### WHAT YOU SHOULD DO:
Could you copy each line of the entries that contains "cerrar"?

### EXERCISE INPUTS:
++++++++++++++++++++

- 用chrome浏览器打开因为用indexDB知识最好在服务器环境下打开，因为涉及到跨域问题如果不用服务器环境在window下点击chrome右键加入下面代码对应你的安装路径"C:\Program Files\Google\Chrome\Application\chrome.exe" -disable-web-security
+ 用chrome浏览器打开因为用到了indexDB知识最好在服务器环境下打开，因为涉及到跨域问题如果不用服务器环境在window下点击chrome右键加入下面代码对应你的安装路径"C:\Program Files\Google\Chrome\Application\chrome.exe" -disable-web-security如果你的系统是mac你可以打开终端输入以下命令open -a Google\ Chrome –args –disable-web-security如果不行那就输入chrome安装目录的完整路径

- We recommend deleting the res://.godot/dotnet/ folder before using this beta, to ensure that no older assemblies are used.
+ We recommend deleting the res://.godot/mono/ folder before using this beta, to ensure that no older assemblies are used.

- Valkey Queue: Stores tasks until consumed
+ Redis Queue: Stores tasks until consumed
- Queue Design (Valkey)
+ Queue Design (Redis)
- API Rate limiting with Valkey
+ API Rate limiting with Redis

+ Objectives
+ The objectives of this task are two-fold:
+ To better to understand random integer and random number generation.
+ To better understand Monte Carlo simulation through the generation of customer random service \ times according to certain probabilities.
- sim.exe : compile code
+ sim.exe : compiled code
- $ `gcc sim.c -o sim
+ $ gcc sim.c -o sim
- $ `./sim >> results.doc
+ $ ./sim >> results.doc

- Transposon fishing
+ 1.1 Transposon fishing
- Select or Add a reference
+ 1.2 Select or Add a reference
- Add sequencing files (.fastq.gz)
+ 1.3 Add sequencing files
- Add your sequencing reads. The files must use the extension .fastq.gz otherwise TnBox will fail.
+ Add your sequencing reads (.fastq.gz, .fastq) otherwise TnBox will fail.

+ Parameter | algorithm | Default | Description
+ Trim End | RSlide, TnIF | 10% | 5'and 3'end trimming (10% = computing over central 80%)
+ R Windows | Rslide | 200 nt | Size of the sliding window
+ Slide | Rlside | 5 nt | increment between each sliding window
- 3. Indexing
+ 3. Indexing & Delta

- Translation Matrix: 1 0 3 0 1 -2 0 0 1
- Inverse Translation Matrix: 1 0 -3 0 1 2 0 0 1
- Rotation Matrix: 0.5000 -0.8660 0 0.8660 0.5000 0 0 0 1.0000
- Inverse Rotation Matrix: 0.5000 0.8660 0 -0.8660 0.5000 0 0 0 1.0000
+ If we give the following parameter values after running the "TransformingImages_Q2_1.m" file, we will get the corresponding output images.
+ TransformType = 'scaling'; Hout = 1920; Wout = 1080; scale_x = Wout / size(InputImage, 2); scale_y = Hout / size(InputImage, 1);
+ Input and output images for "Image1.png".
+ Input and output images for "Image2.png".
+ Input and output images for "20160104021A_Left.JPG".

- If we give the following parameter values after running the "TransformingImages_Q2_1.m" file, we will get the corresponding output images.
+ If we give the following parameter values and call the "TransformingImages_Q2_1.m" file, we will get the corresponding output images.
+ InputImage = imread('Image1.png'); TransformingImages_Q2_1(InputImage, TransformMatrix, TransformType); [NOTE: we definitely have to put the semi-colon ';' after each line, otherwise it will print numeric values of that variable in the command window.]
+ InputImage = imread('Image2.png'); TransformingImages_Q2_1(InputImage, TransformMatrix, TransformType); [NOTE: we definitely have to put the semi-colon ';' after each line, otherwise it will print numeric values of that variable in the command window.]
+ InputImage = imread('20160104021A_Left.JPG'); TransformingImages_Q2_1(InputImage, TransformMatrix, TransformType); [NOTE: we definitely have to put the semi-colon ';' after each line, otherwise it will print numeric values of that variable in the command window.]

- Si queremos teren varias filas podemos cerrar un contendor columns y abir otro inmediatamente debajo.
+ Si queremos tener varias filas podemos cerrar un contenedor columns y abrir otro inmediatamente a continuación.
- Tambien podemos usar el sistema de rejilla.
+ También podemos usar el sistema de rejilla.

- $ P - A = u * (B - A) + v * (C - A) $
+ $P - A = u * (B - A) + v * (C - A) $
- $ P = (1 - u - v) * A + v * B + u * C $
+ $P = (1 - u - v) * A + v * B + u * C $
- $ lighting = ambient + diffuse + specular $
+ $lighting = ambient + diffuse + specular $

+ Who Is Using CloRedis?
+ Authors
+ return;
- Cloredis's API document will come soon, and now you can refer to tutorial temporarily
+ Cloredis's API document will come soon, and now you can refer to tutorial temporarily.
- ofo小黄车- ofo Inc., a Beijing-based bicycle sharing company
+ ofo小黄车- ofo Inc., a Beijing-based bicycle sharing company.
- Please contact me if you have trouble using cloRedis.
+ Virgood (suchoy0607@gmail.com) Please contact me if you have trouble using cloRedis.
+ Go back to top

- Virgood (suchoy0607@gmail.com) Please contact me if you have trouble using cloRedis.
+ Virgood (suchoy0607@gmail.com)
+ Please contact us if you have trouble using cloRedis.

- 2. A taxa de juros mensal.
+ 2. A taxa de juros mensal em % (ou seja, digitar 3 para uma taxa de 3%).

++++++++++++++++++++

### PROBLEM SOLUTION:
- Si queremos teren varias filas podemos cerrar un contendor columns y abir otro inmediatamente debajo.
+ Si queremos tener varias filas podemos cerrar un contenedor columns y abrir otro inmediatamente a continuación.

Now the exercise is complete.